You should have remembered that this is what YOU do and NOTHING in what you are citing says ANYTHING about needing to be currently hospitalized. You're simply playing a dishonest game of connect-the-dots. You've shown absolutely nothing over which the time element would make a disclosure impermissible, especially when permission had been obtained at the time of admittance. A confirmation that a patient was admitted meets the minimum necessary standard. Again, there's nothing that says there's a time element that invalidates directory information. As for the self-disclosure, your links aren't bringing up anything to back up the quoted material.
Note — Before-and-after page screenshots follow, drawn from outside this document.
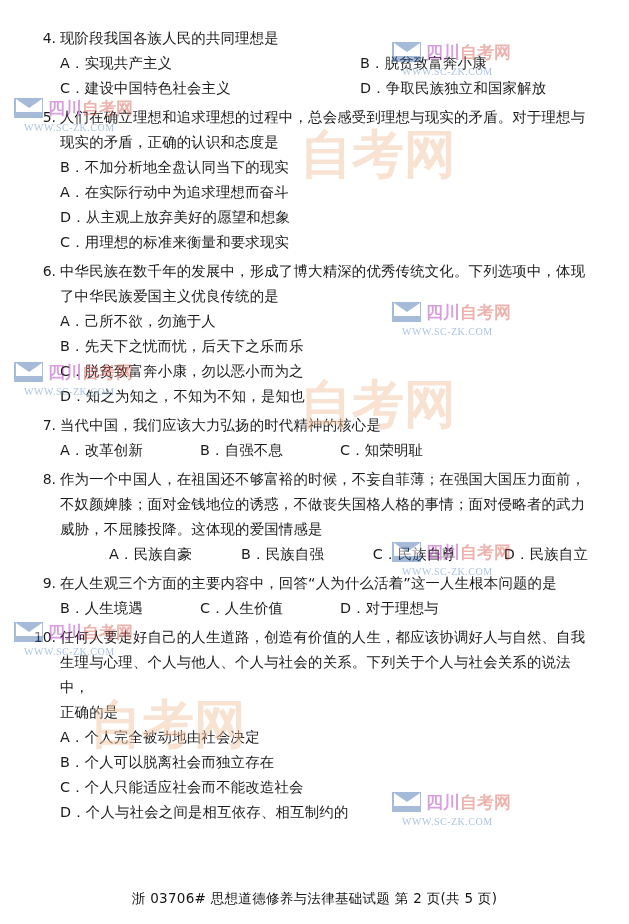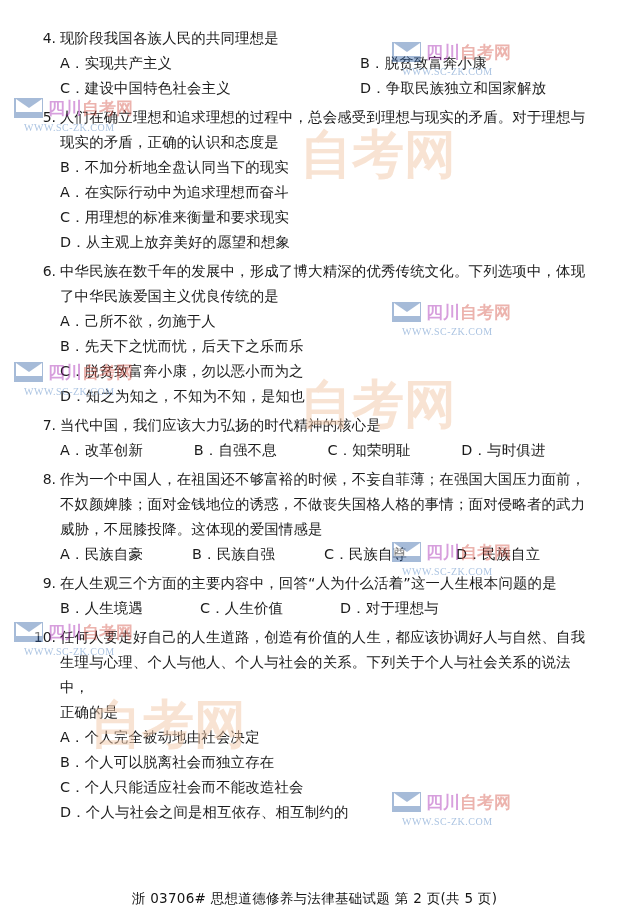"C．用理想的标准来衡量和要求现实" div.opt-row { order: before "D．从主观上放弃美好的愿望和想象" -> after "D．从主观上放弃美好的愿望和想象" }
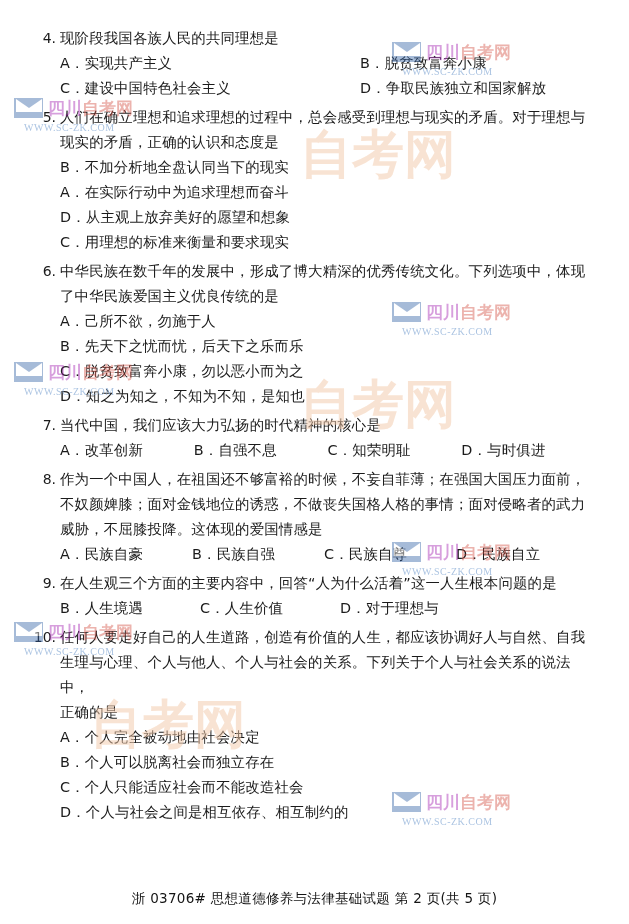"D．与时俱进" div.opt { html: <div>D．与时俱进</div> -> none }
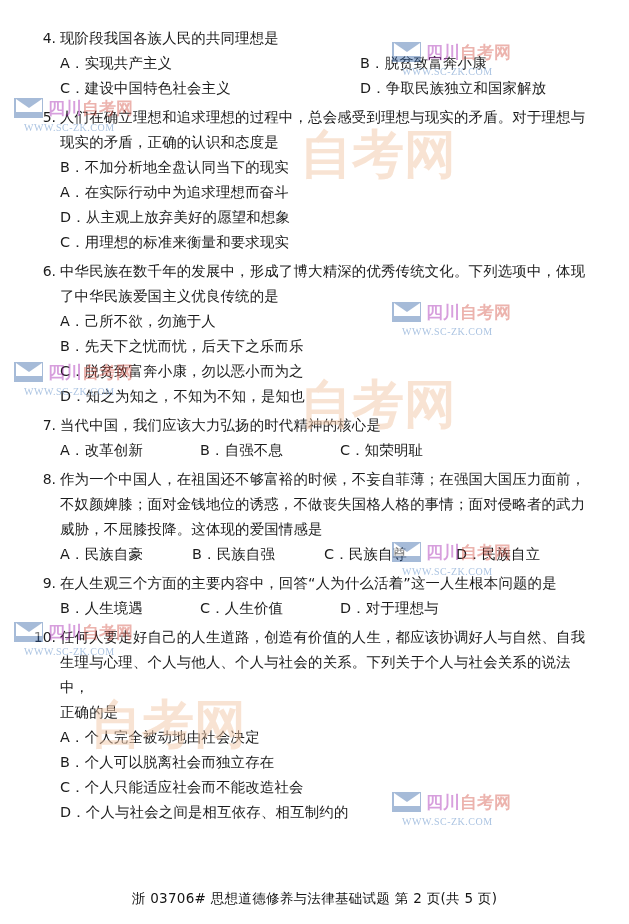"A．民族自豪" .w4-narrow > .opt { text-align: none -> right }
Wrong. A release signed by a parent for the Hawaii DOH to release an address in 1961would not be sufficient for the hospital to now release information. The hospital would have to have a signed release form that was HIPAA compliant to release it now.

Where does it say this?? Let's see a link.

Read a little more carefully, especially the part early on that says “subject to specified conditions” and think about what you read. Hospitals are very wary about disclosing PHI. They usually want a subpoena or court order. The posse has one of those? Has it been presented to an administrative tribunal? Try telling a hospital in Hawaii that a Sheriff’s posse from Arizona can make an administrative request that they should honor.

It's what the law says: Read it:

"as required by law (including court orders, court-ordered warrants, subpoenas) and administrative requests ...

This is a very BROAD exclusion. It does NOT require a warrant or subpoena, but it INCLUDES those things. There's nothing here that limits where the administrative request has to come from.

Further, identifying a suspect is not persuasive – if forgery is proved, everyone knows quite well who the suspect is, and doesn’t need PHI.

According to whom?? The suspect might be a former hospital staff member who colluded on the forgery (such as the doctor who allegedly signed the long form). Providing a simple confirmation that SAD was what at the hospital could help clear that up. Sometimes law enforcement is trying to make sure a law wasn't broken. There's no compelling reason for the hospital not to cooperate.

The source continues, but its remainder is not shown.